What you need to do
What you return should match every record exactly, with the images removed.

————

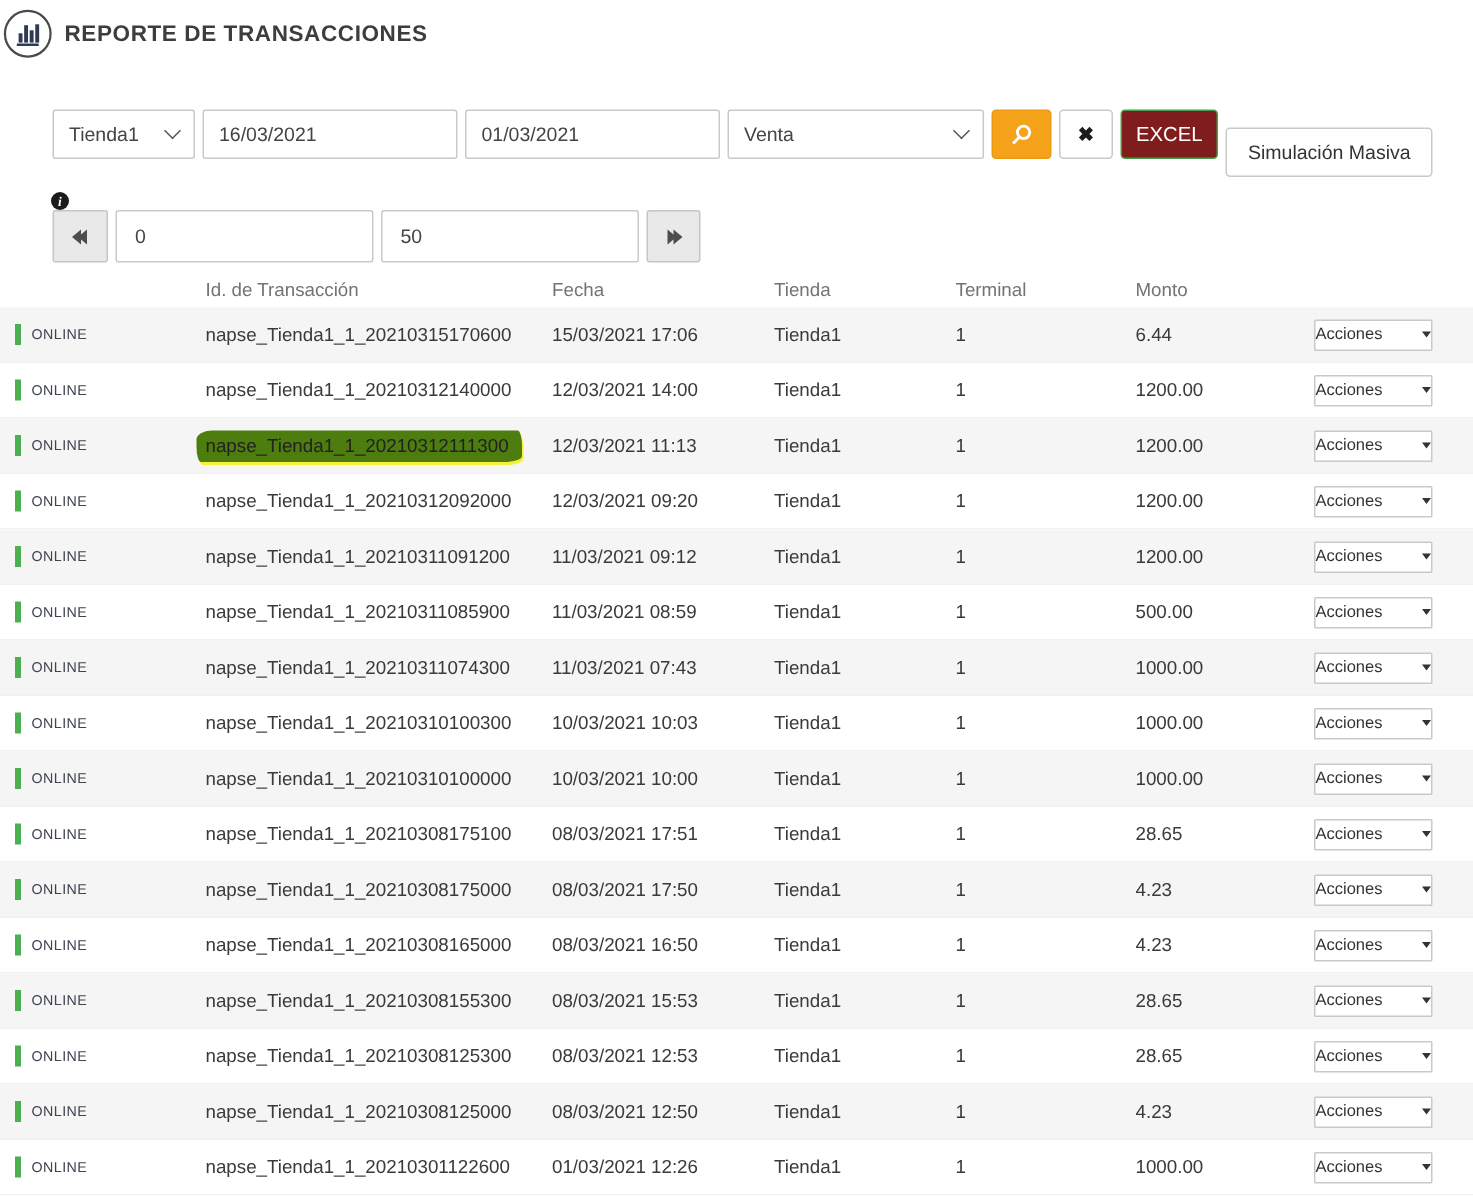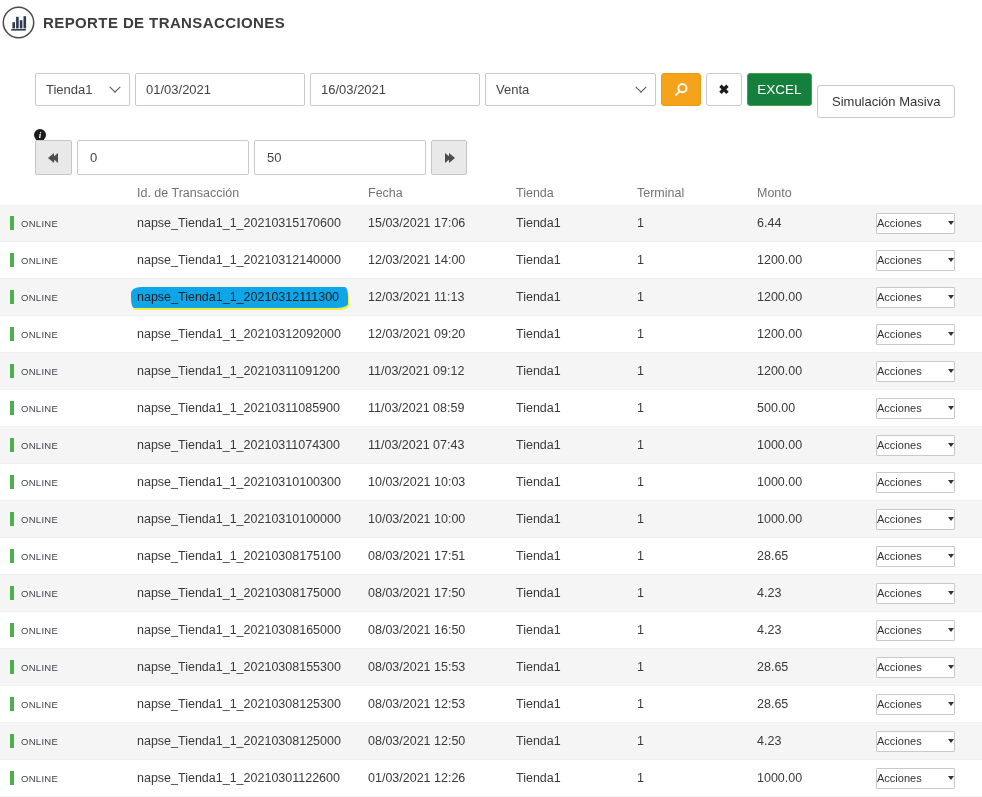--- a/index.html
+++ b/index.html
@@ -84,8 +84,8 @@
     <span>Tienda1</span>
     <span class="chev"></span>
   </div>
+  <input class="ctl text-input" value="16/03/2021" style="">
   <input class="ctl text-input" value="01/03/2021" style="">
-  <input class="ctl text-input" value="16/03/2021" style="">
   <div class="ctl select-box select-op">
     <span>Venta</span>
     <span class="chev"></span>

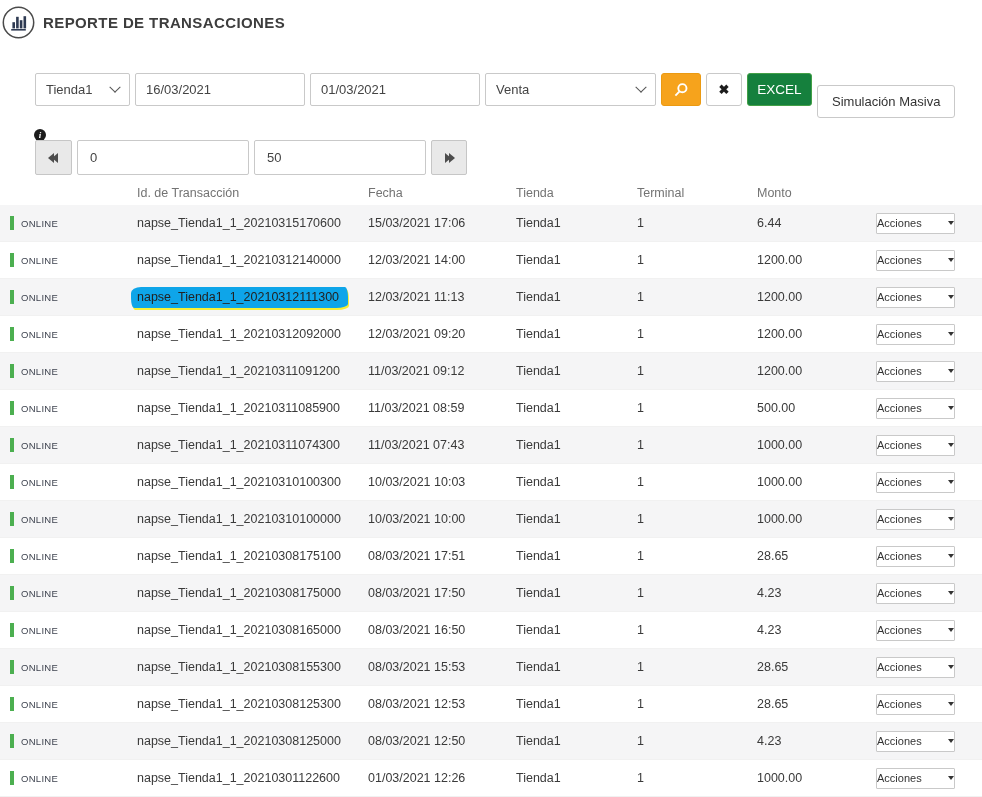--- a/index.html
+++ b/index.html
@@ -30,7 +30,7 @@
          font-family:inherit; font-size:13px; color:#333; }
   .btn-search { width:40px; background:#f6a31c; border-color:#eb9a12; }
   .btn-clear { width:36px; font-size:13px; font-weight:bold; color:#1c1c1c; }
-  .btn-excel { width:65px; background:#15803d; border-color:#43a047; color:#fff; font-size:13.5px; }
+  .btn-excel { width:65px; background:#7f1d1d; border-color:#43a047; color:#fff; font-size:13.5px; }
   .btn-sim { padding:0 14px;margin-top:24px; }
   
   .info-row { margin:6px 0 0 34px; height:12px; }

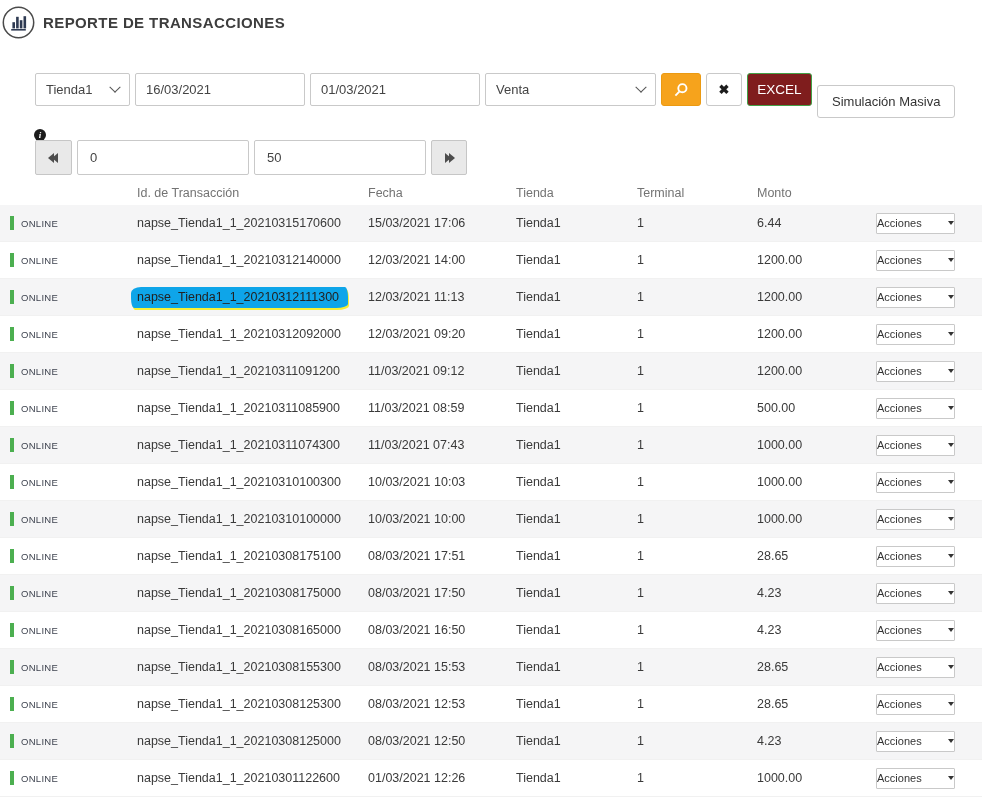--- a/index.html
+++ b/index.html
@@ -53,7 +53,7 @@
   .cell-status { display:flex; align-items:center; padding-left:10px; }
   .status-bar { width:4px; height:14px; background:#4caf50; margin-right:7px; flex:0 0 auto; }
   .status-text { font-size:9.5px; color:#3f4450; letter-spacing:.3px; }
-  .hl { background:#0ea5e9; padding:3px 9px 4px 6px; margin-left:-6px;
+  .hl { background:#4d7c0f; padding:3px 9px 4px 6px; margin-left:-6px;
         border-radius:10px 3px 12px 3px / 6px 10px 4px 10px;
         box-shadow:1px 2px 0 rgba(246,239,21,.85); color:#222; display:inline-block; }
   .btn-actions { width:79px; height:21px; border:1px solid #c9c9c9; border-radius:1px; background:#fff;

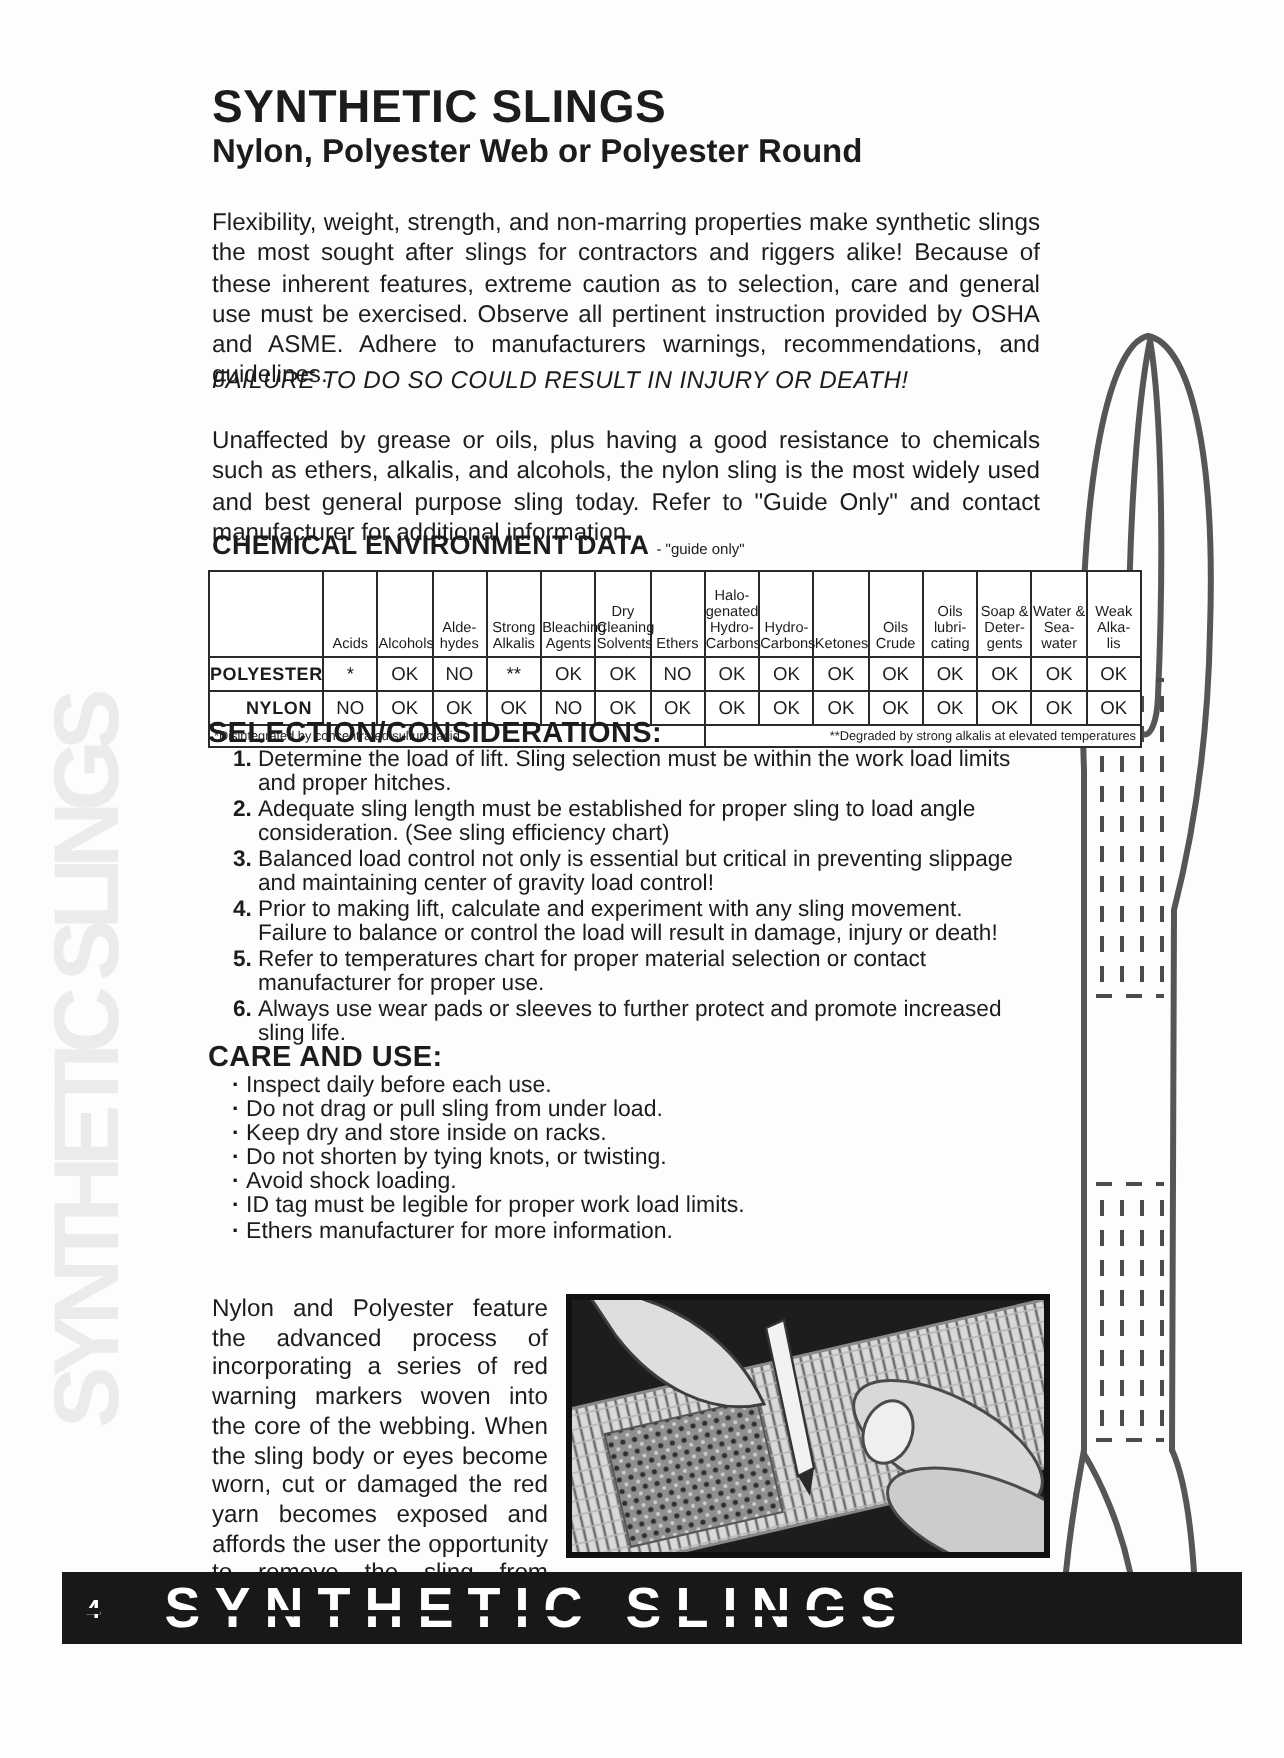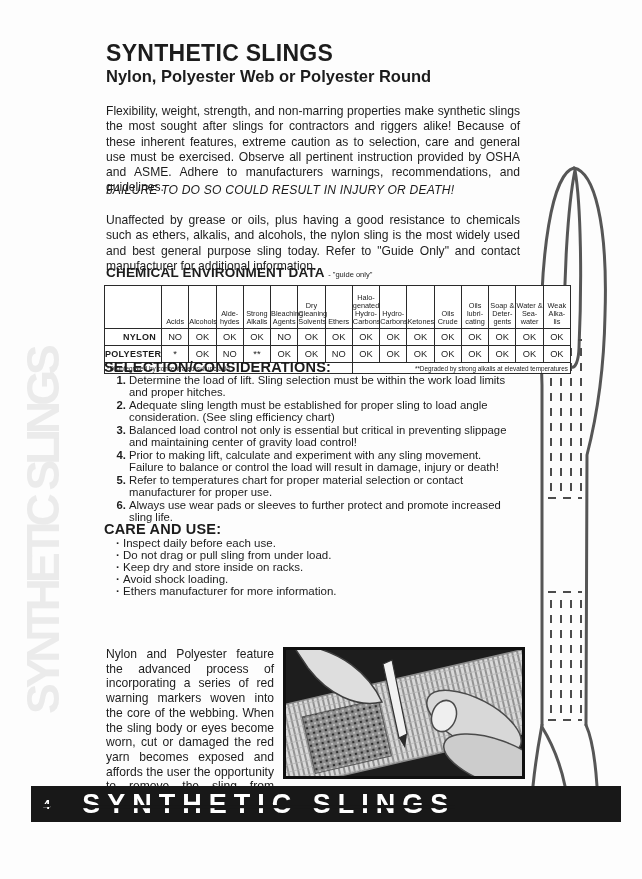--- a/index.html
+++ b/index.html
@@ -151,24 +151,6 @@
     </thead>
     <tbody>
       <tr>
-        <td class="mat">NYLON</td>
-        <td>NO</td>
-        <td>OK</td>
-        <td>OK</td>
-        <td>OK</td>
-        <td>NO</td>
-        <td>OK</td>
-        <td>OK</td>
-        <td>OK</td>
-        <td>OK</td>
-        <td>OK</td>
-        <td>OK</td>
-        <td>OK</td>
-        <td>OK</td>
-        <td>OK</td>
-        <td>OK</td>
-      </tr>
-      <tr>
         <td class="mat">POLYESTER</td>
         <td>*</td>
         <td>OK</td>
@@ -177,6 +159,24 @@
         <td>OK</td>
         <td>OK</td>
         <td>NO</td>
+        <td>OK</td>
+        <td>OK</td>
+        <td>OK</td>
+        <td>OK</td>
+        <td>OK</td>
+        <td>OK</td>
+        <td>OK</td>
+        <td>OK</td>
+      </tr>
+      <tr>
+        <td class="mat">NYLON</td>
+        <td>NO</td>
+        <td>OK</td>
+        <td>OK</td>
+        <td>OK</td>
+        <td>NO</td>
+        <td>OK</td>
+        <td>OK</td>
         <td>OK</td>
         <td>OK</td>
         <td>OK</td>

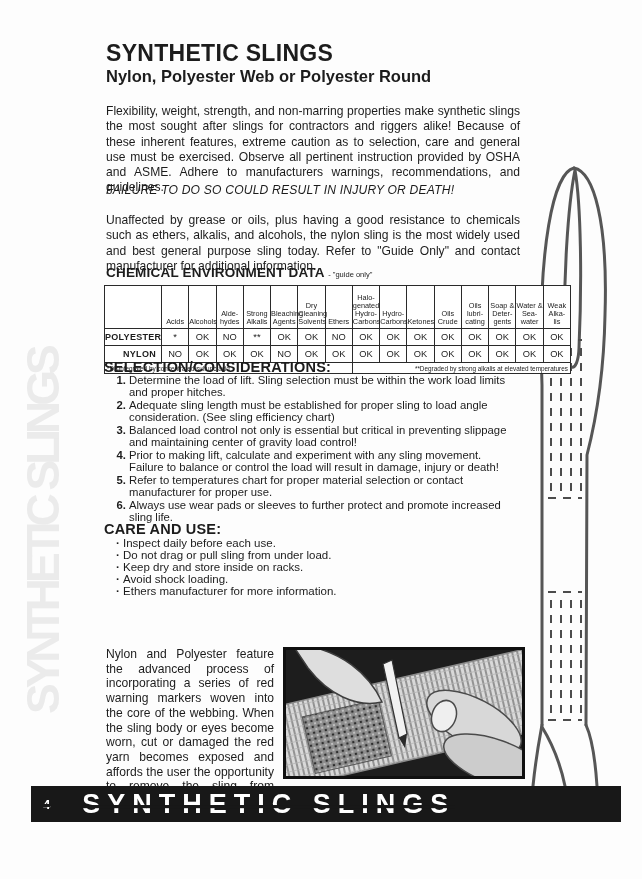--- a/index.html
+++ b/index.html
@@ -212,6 +212,7 @@
     <li>Inspect daily before each use.</li>
     <li>Do not drag or pull sling from under load.</li>
     <li>Keep dry and store inside on racks.</li>
+    <li>Do not shorten by tying knots, or twisting.</li>
     <li>Avoid shock loading.</li>
     <li>Ethers manufacturer for more information.</li>
   </ul>

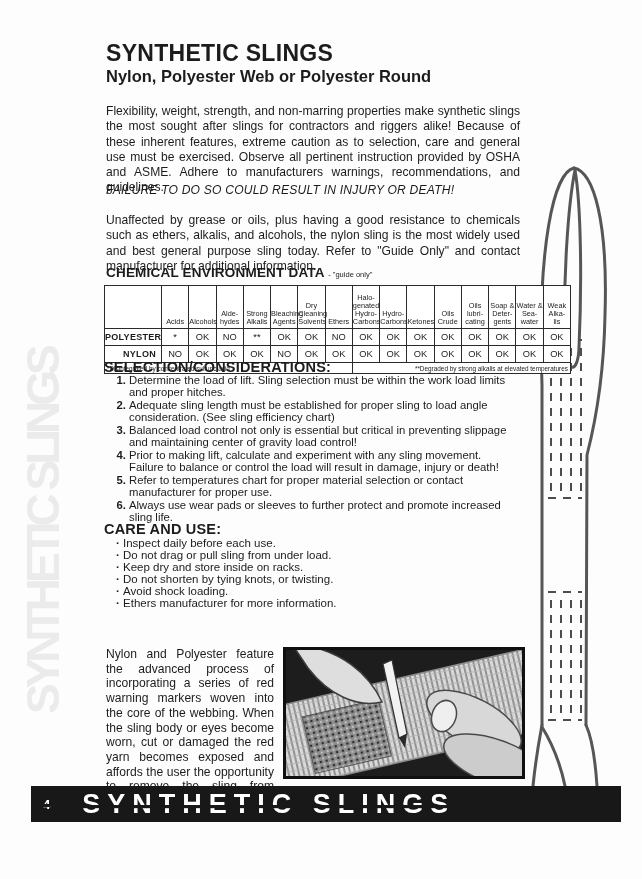--- a/index.html
+++ b/index.html
@@ -214,6 +214,7 @@
     <li>Keep dry and store inside on racks.</li>
     <li>Do not shorten by tying knots, or twisting.</li>
     <li>Avoid shock loading.</li>
+    <li>ID tag must be legible for proper work load limits.</li>
     <li>Ethers manufacturer for more information.</li>
   </ul>
 </div>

————

The answer
--- a/index.html
+++ b/index.html
@@ -84,8 +84,8 @@
     <span>Tienda1</span>
     <span class="chev"></span>
   </div>
+  <input class="ctl text-input" value="16/03/2021" style="">
   <input class="ctl text-input" value="01/03/2021" style="">
-  <input class="ctl text-input" value="16/03/2021" style="">
   <div class="ctl select-box select-op">
     <span>Venta</span>
     <span class="chev"></span>

--- a/index.html
+++ b/index.html
@@ -30,7 +30,7 @@
          font-family:inherit; font-size:13px; color:#333; }
   .btn-search { width:40px; background:#f6a31c; border-color:#eb9a12; }
   .btn-clear { width:36px; font-size:13px; font-weight:bold; color:#1c1c1c; }
-  .btn-excel { width:65px; background:#15803d; border-color:#43a047; color:#fff; font-size:13.5px; }
+  .btn-excel { width:65px; background:#7f1d1d; border-color:#43a047; color:#fff; font-size:13.5px; }
   .btn-sim { padding:0 14px;margin-top:24px; }
   
   .info-row { margin:6px 0 0 34px; height:12px; }

--- a/index.html
+++ b/index.html
@@ -53,7 +53,7 @@
   .cell-status { display:flex; align-items:center; padding-left:10px; }
   .status-bar { width:4px; height:14px; background:#4caf50; margin-right:7px; flex:0 0 auto; }
   .status-text { font-size:9.5px; color:#3f4450; letter-spacing:.3px; }
-  .hl { background:#0ea5e9; padding:3px 9px 4px 6px; margin-left:-6px;
+  .hl { background:#4d7c0f; padding:3px 9px 4px 6px; margin-left:-6px;
         border-radius:10px 3px 12px 3px / 6px 10px 4px 10px;
         box-shadow:1px 2px 0 rgba(246,239,21,.85); color:#222; display:inline-block; }
   .btn-actions { width:79px; height:21px; border:1px solid #c9c9c9; border-radius:1px; background:#fff;

--- a/index.html
+++ b/index.html
@@ -151,24 +151,6 @@
     </thead>
     <tbody>
       <tr>
-        <td class="mat">NYLON</td>
-        <td>NO</td>
-        <td>OK</td>
-        <td>OK</td>
-        <td>OK</td>
-        <td>NO</td>
-        <td>OK</td>
-        <td>OK</td>
-        <td>OK</td>
-        <td>OK</td>
-        <td>OK</td>
-        <td>OK</td>
-        <td>OK</td>
-        <td>OK</td>
-        <td>OK</td>
-        <td>OK</td>
-      </tr>
-      <tr>
         <td class="mat">POLYESTER</td>
         <td>*</td>
         <td>OK</td>
@@ -177,6 +159,24 @@
         <td>OK</td>
         <td>OK</td>
         <td>NO</td>
+        <td>OK</td>
+        <td>OK</td>
+        <td>OK</td>
+        <td>OK</td>
+        <td>OK</td>
+        <td>OK</td>
+        <td>OK</td>
+        <td>OK</td>
+      </tr>
+      <tr>
+        <td class="mat">NYLON</td>
+        <td>NO</td>
+        <td>OK</td>
+        <td>OK</td>
+        <td>OK</td>
+        <td>NO</td>
+        <td>OK</td>
+        <td>OK</td>
         <td>OK</td>
         <td>OK</td>
         <td>OK</td>

--- a/index.html
+++ b/index.html
@@ -212,6 +212,7 @@
     <li>Inspect daily before each use.</li>
     <li>Do not drag or pull sling from under load.</li>
     <li>Keep dry and store inside on racks.</li>
+    <li>Do not shorten by tying knots, or twisting.</li>
     <li>Avoid shock loading.</li>
     <li>Ethers manufacturer for more information.</li>
   </ul>

--- a/index.html
+++ b/index.html
@@ -214,6 +214,7 @@
     <li>Keep dry and store inside on racks.</li>
     <li>Do not shorten by tying knots, or twisting.</li>
     <li>Avoid shock loading.</li>
+    <li>ID tag must be legible for proper work load limits.</li>
     <li>Ethers manufacturer for more information.</li>
   </ul>
 </div>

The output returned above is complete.